What we share with music is a celebration of the infinite possibilites the universe has to offer. I love all who share in this celebration with us. I recommend that you use the experience to inspire you to be yourself, and to let it all hang out. What the fuck do you think is so cool about Flea and Anthony in the first place? Or Jimi Hendrix or David Bowie? Or Little Richard? They waved their freak flag high! We should all follow their lead! Have respect for those who do this (whether they're famous or not) and you will develop the courage to do this yourself. Everyone of you is a star. It's just hiding inside of some of you. That part of you will come out if you treat others as you would like to be treated, and when you can't find it in yourself to do so, you just leave others alone.

All of you who we play to have given me so much and I write this in hopes that I can give help to some of you (who were clearly the minority) where you clearly showed yourself to be in need of help.
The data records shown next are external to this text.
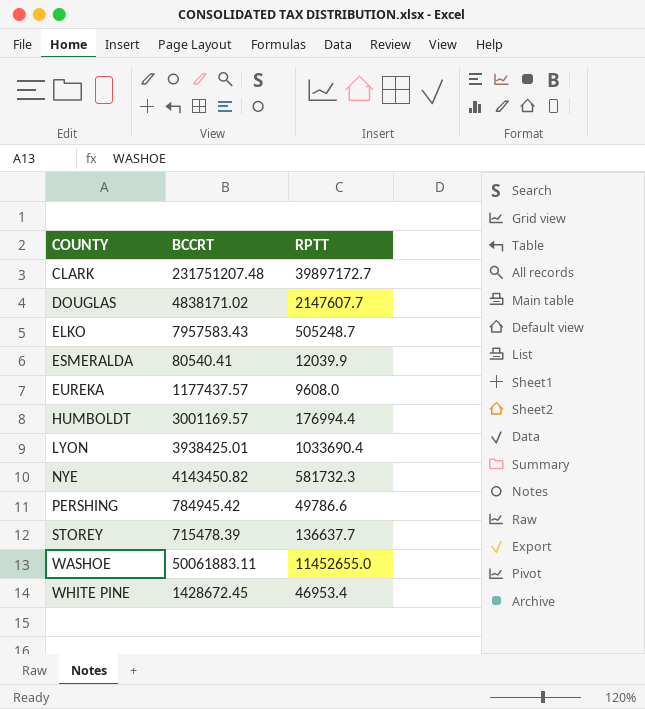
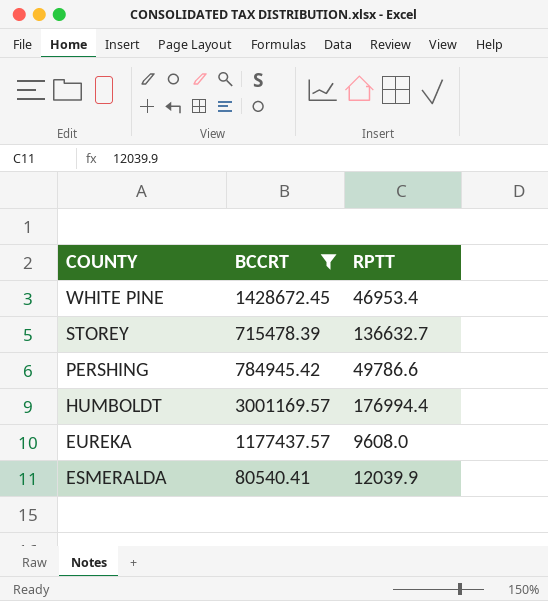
filter: none -> BCCRT <= 3001169.57
row order: COUNTY ascending -> COUNTY descending
STOREY | RPTT: 136637.7 -> 136632.7

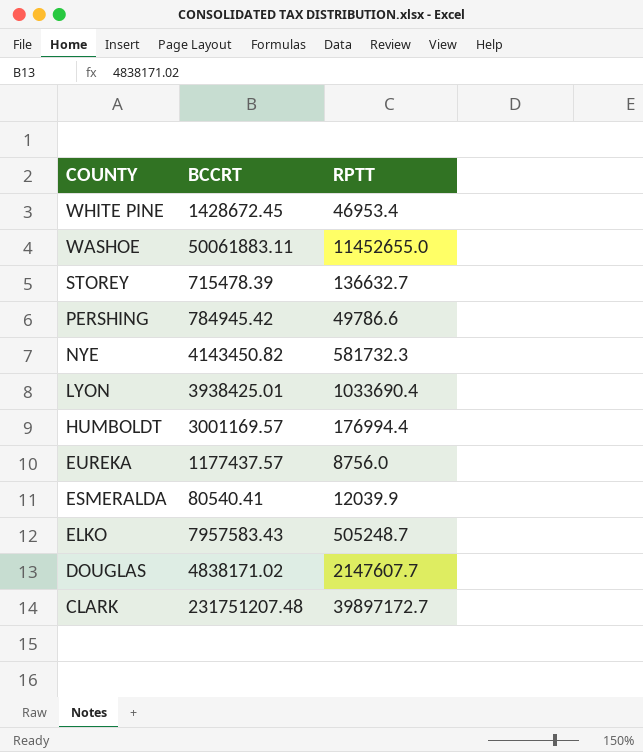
filter: BCCRT <= 3001169.57 -> none
EUREKA | RPTT: 9608.0 -> 8756.0

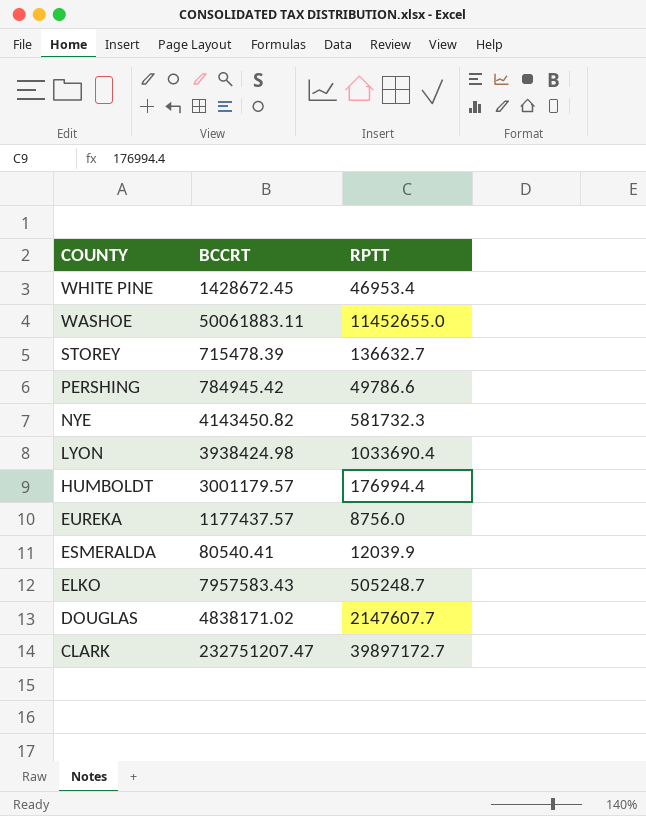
LYON | BCCRT: 3938425.01 -> 3938424.98
HUMBOLDT | BCCRT: 3001169.57 -> 3001179.57
CLARK | BCCRT: 231751207.48 -> 232751207.47

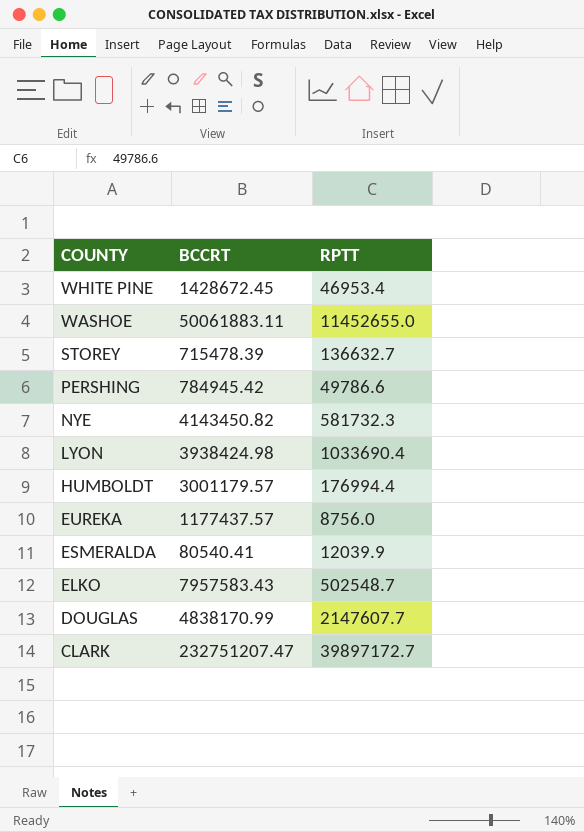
ELKO | RPTT: 505248.7 -> 502548.7
DOUGLAS | BCCRT: 4838171.02 -> 4838170.99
If people try to push you down, don't conform to their bullshit. Stand up to it, with courage. Make 'em threaten you with death before you even consider backing down. Be how you want to be. Fuck'em. Then you will develop inner character whereby you would always support those who have the guts to be themselves openly, for you would know that you and they are on the same team. We are actually all on the same team but some of us seem to know that and others do not. Thanks especially to the majority of you, who opened up to MA. I know he's different. It always takes a second for us to comprehend things that are unfamiliar.

Lots of love to all of you. That's what this is all about.
Love,

John Frusciante

P.S. I know I don't know you personally and couldn't possibly know if you only buy and listen to what you're force fed. I was so mad last night,when Flea's mention of MA received some boos, that my words were led by my emotions, and I am not used to verbally speaking to large crowds. I wrote this letter to make my position clear.Thank you for hearing me out.